▸ DATA IN THIS EXERCISE:

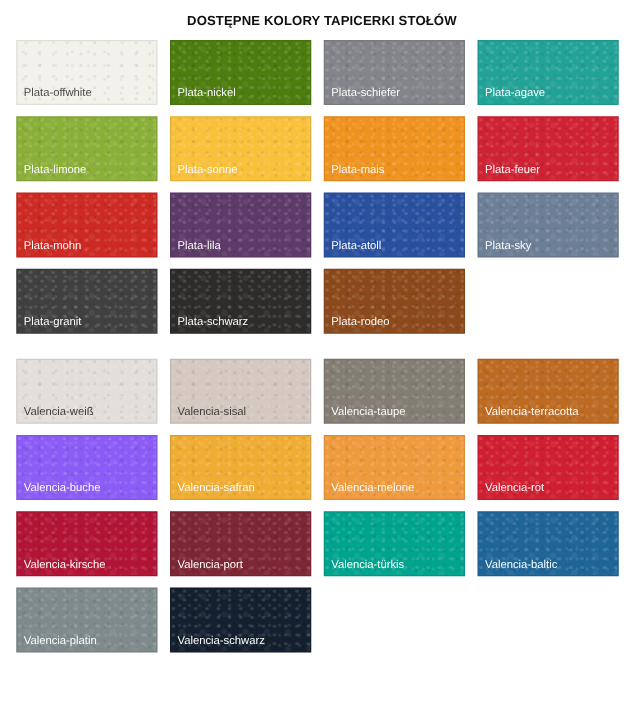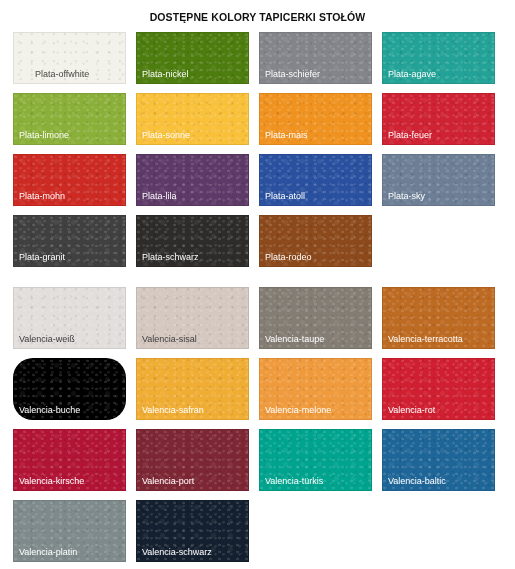"Plata-offwhite" span.swatch-label { margin-left: 16px -> none }
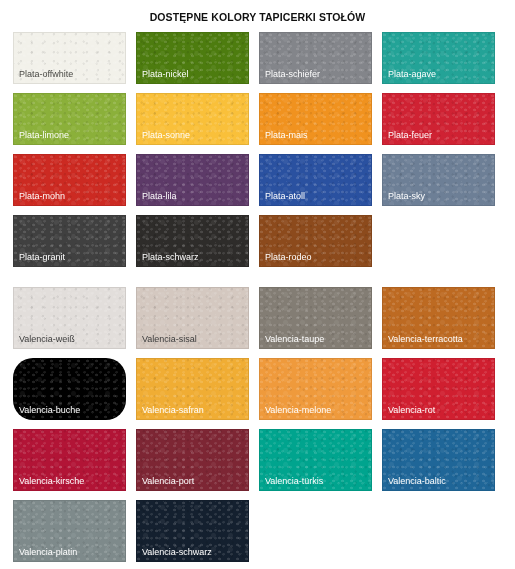"Valencia-weiß" .valencia .swatch { height: 62px -> 52px }
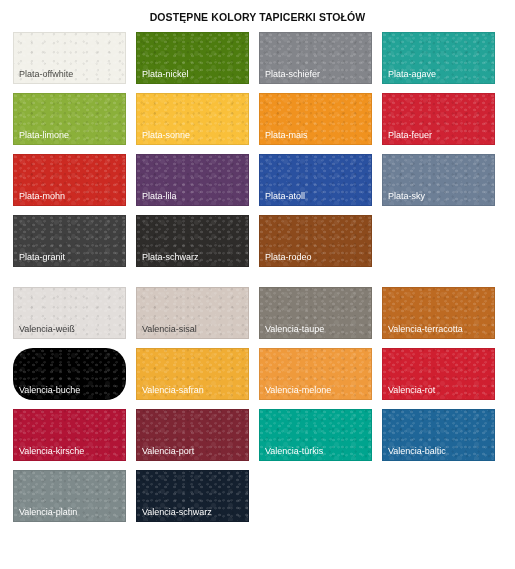"Valencia-buche" div.swatch { background: #000000 -> #8b5cf6; border-radius: 20px -> none }
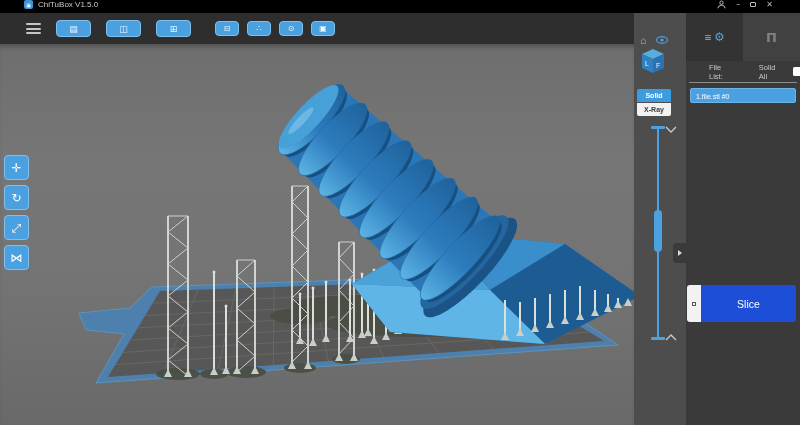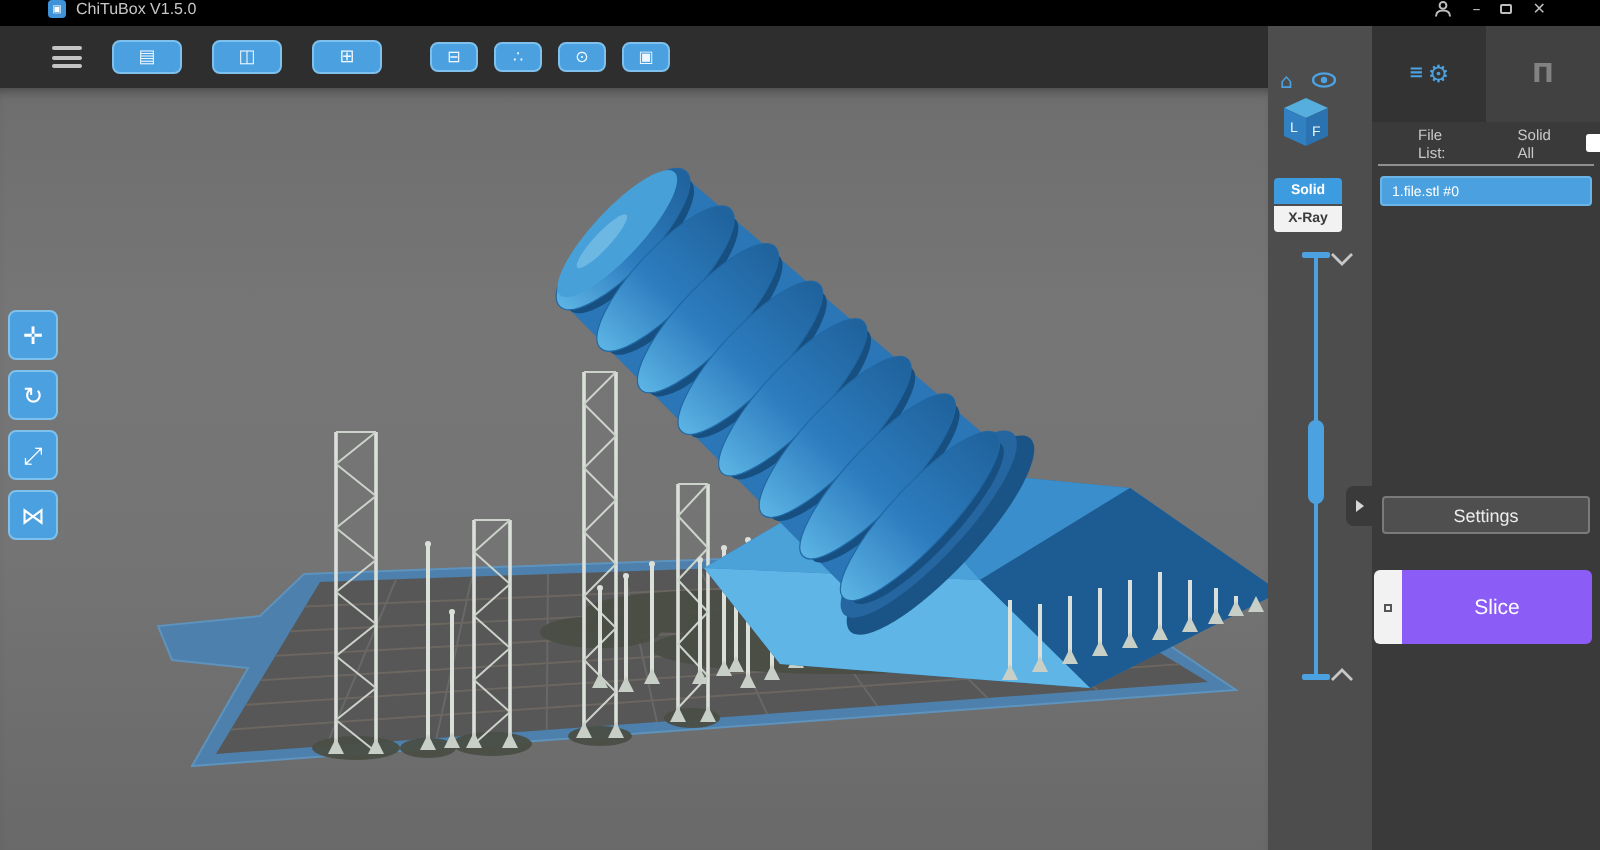"Settings" button.settings-btn { html: <button>Settings</button> -> none }
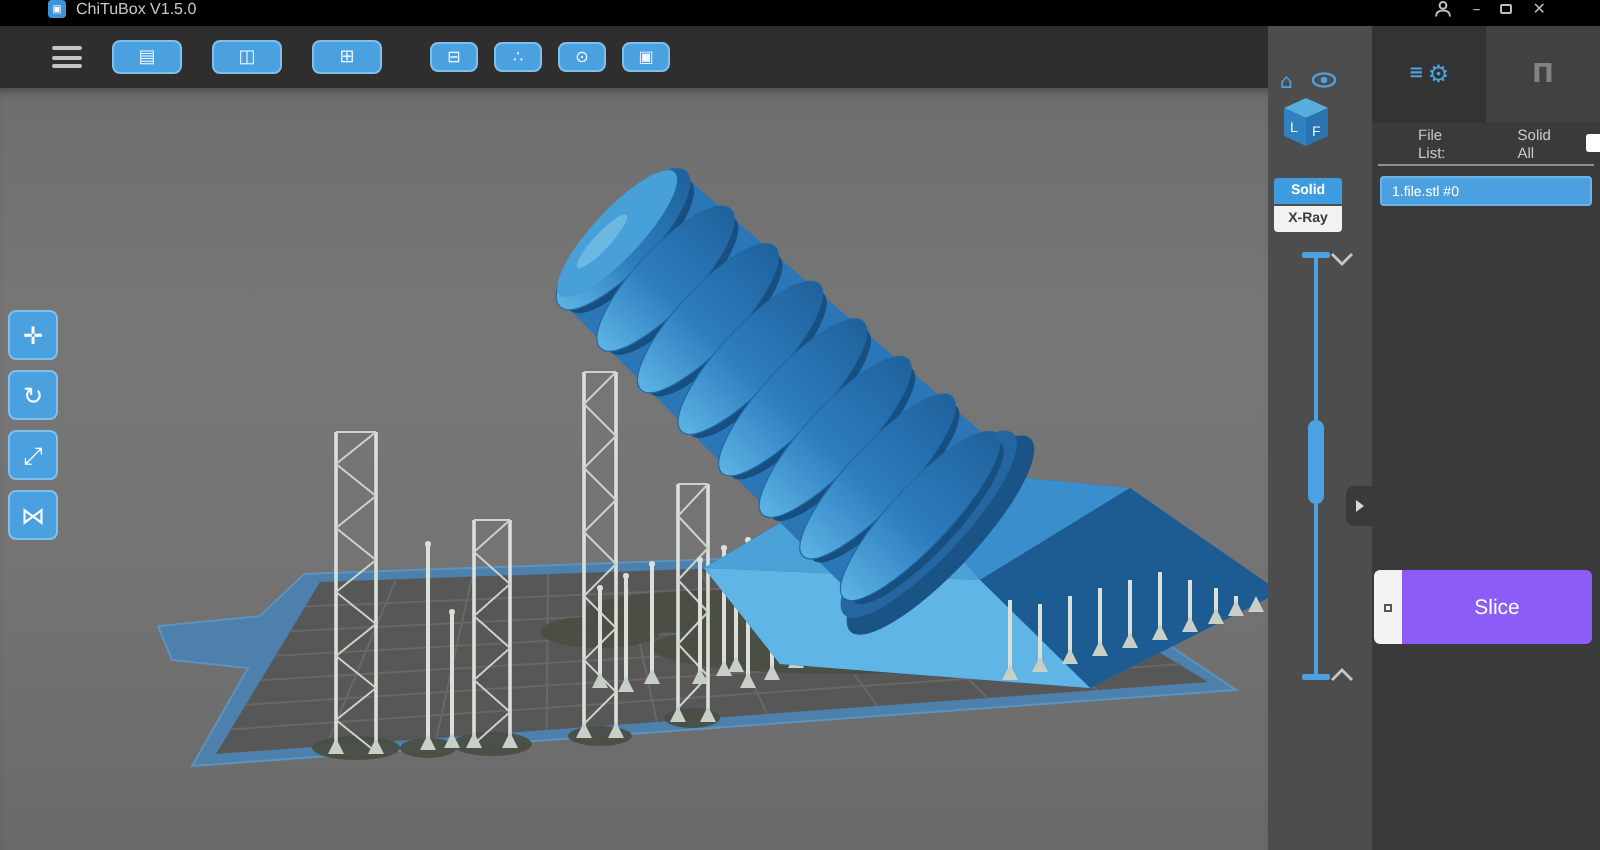"Slice" .slice-btn { background: #8b5cf6 -> #1d4ed8 }
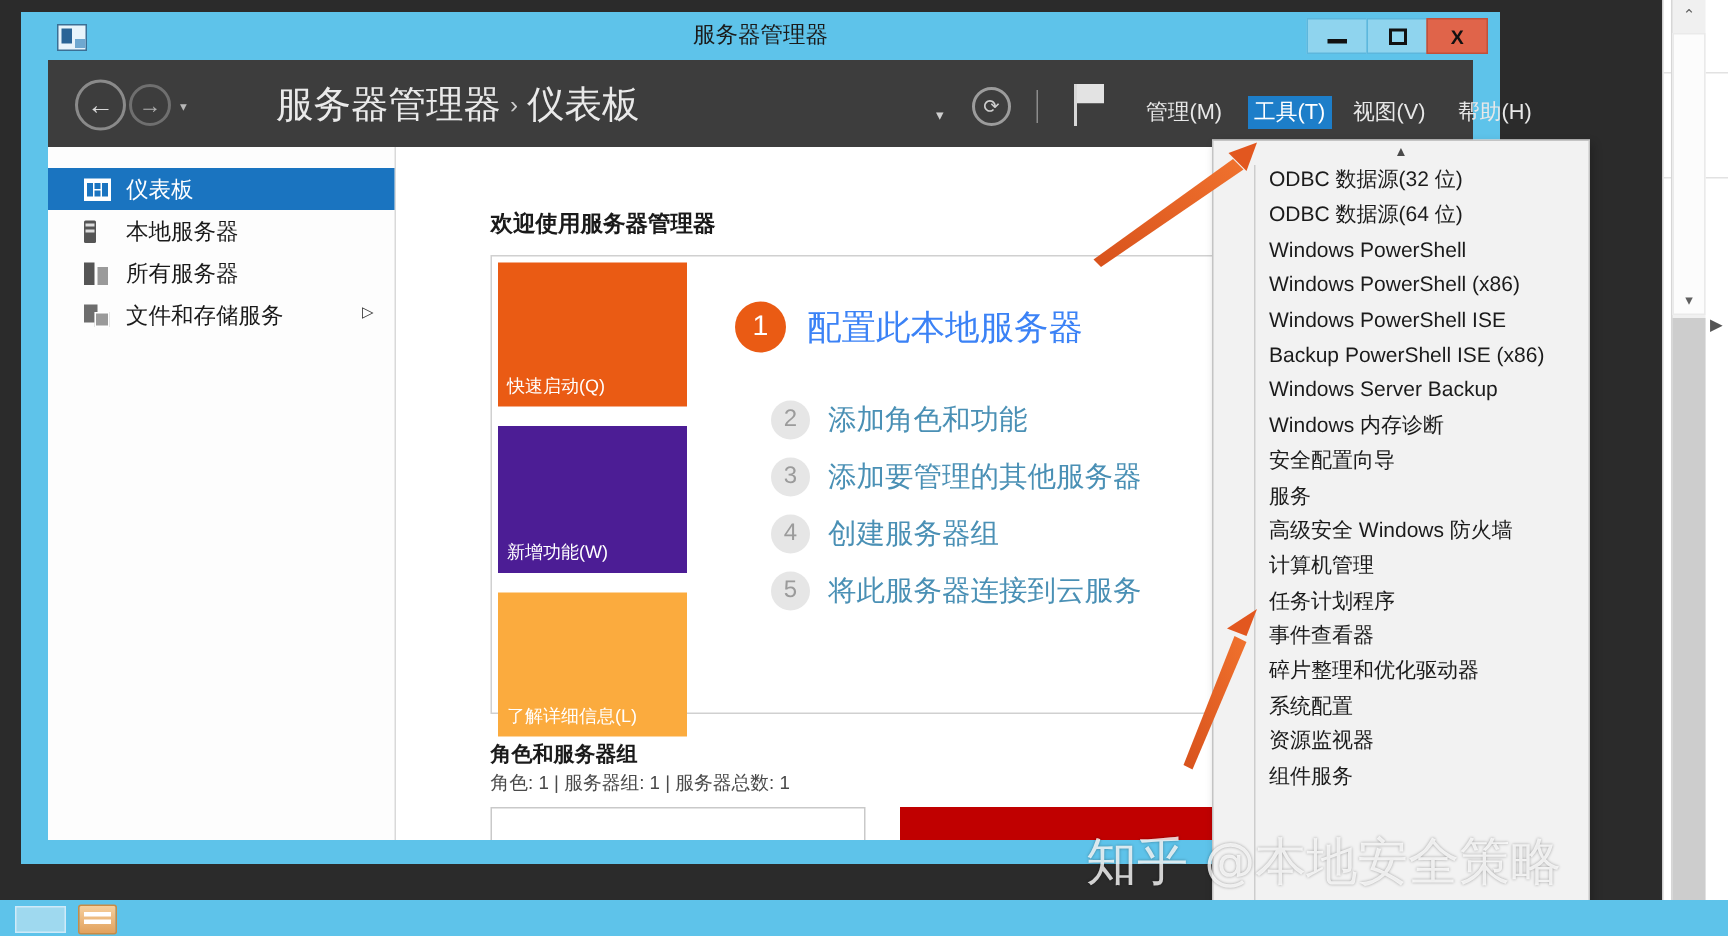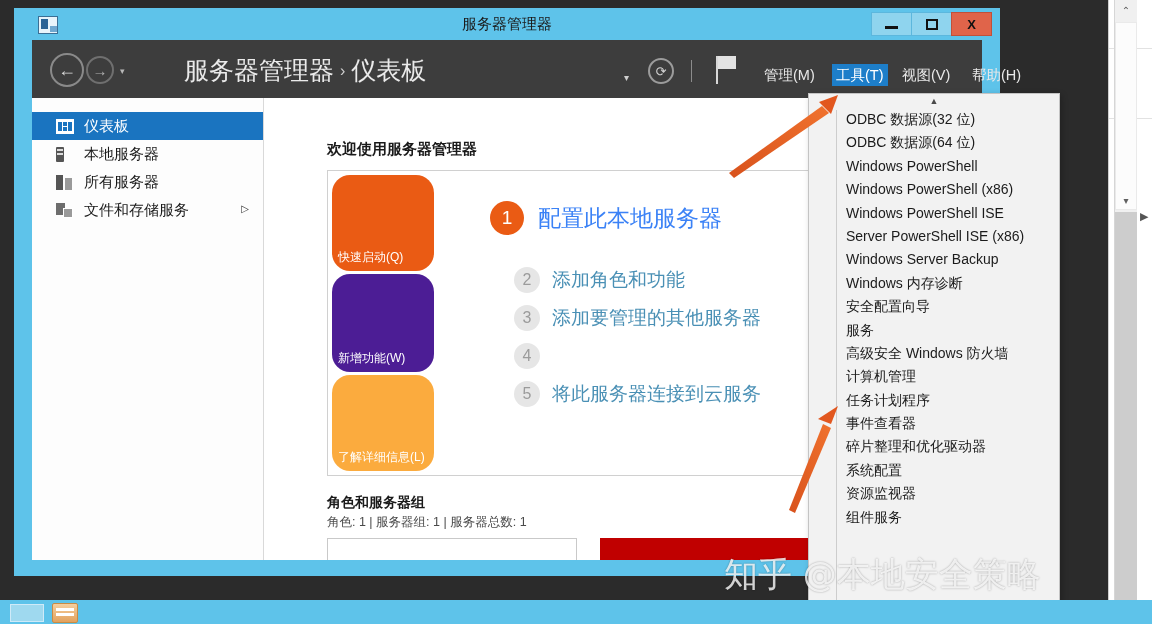"Server PowerShell ISE (x86)" div.tool-item { text: Server -> Backup }
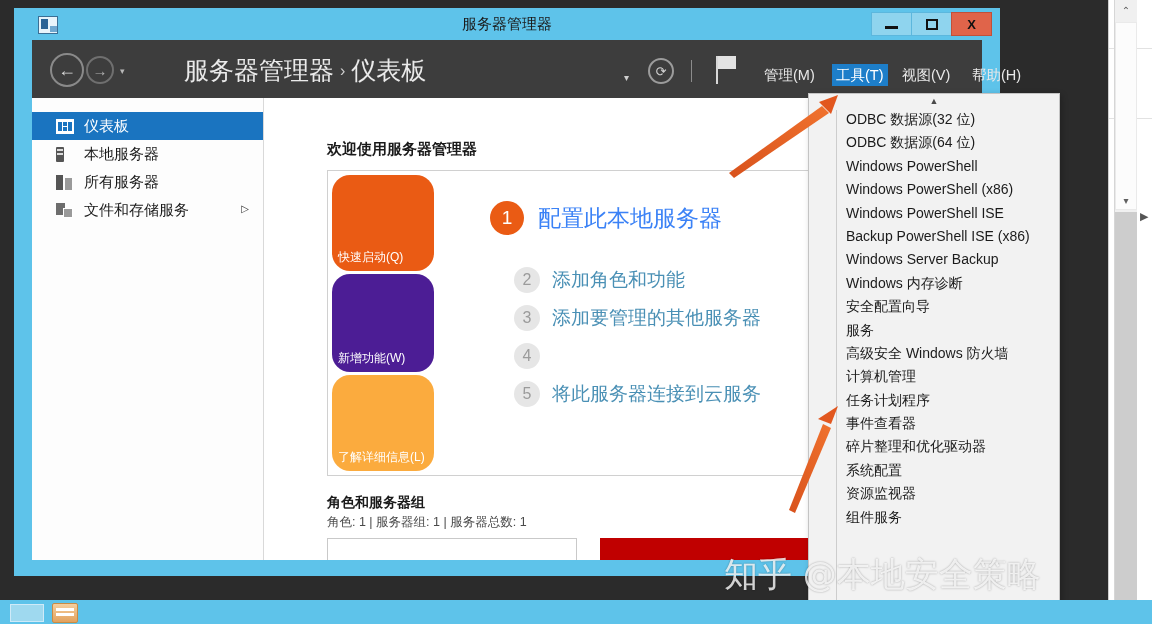"快速启动(Q)" .tile { border-radius: 18px -> none; margin-bottom: 3px -> 13px; width: 102px -> 126px }
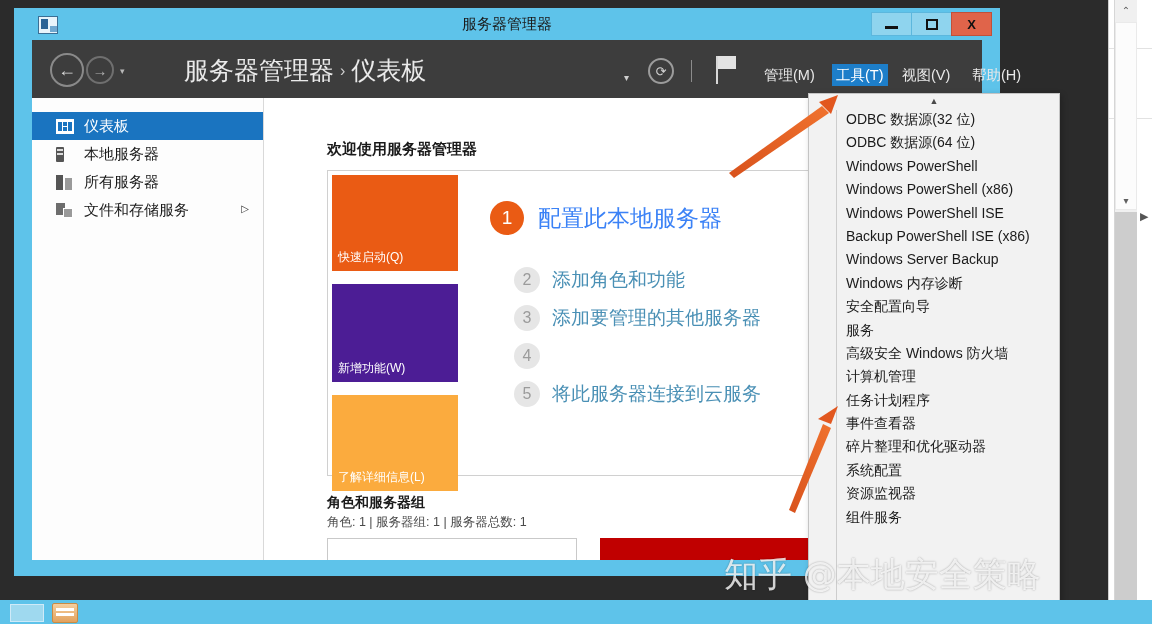"创建服务器组" span.txt { html: none -> <span>创建服务器组</span> }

▸ TASK DESCRIPTION: Restate all entries above exactly, but not the images.

▸ RESPONSE TO THIS TASK:
"Plata-offwhite" span.swatch-label { margin-left: 16px -> none }
"Valencia-weiß" .valencia .swatch { height: 62px -> 52px }
"Valencia-buche" div.swatch { background: #000000 -> #8b5cf6; border-radius: 20px -> none }
"Settings" button.settings-btn { html: <button>Settings</button> -> none }
"Slice" .slice-btn { background: #8b5cf6 -> #1d4ed8 }
"Server PowerShell ISE (x86)" div.tool-item { text: Server -> Backup }
"快速启动(Q)" .tile { border-radius: 18px -> none; margin-bottom: 3px -> 13px; width: 102px -> 126px }
"创建服务器组" span.txt { html: none -> <span>创建服务器组</span> }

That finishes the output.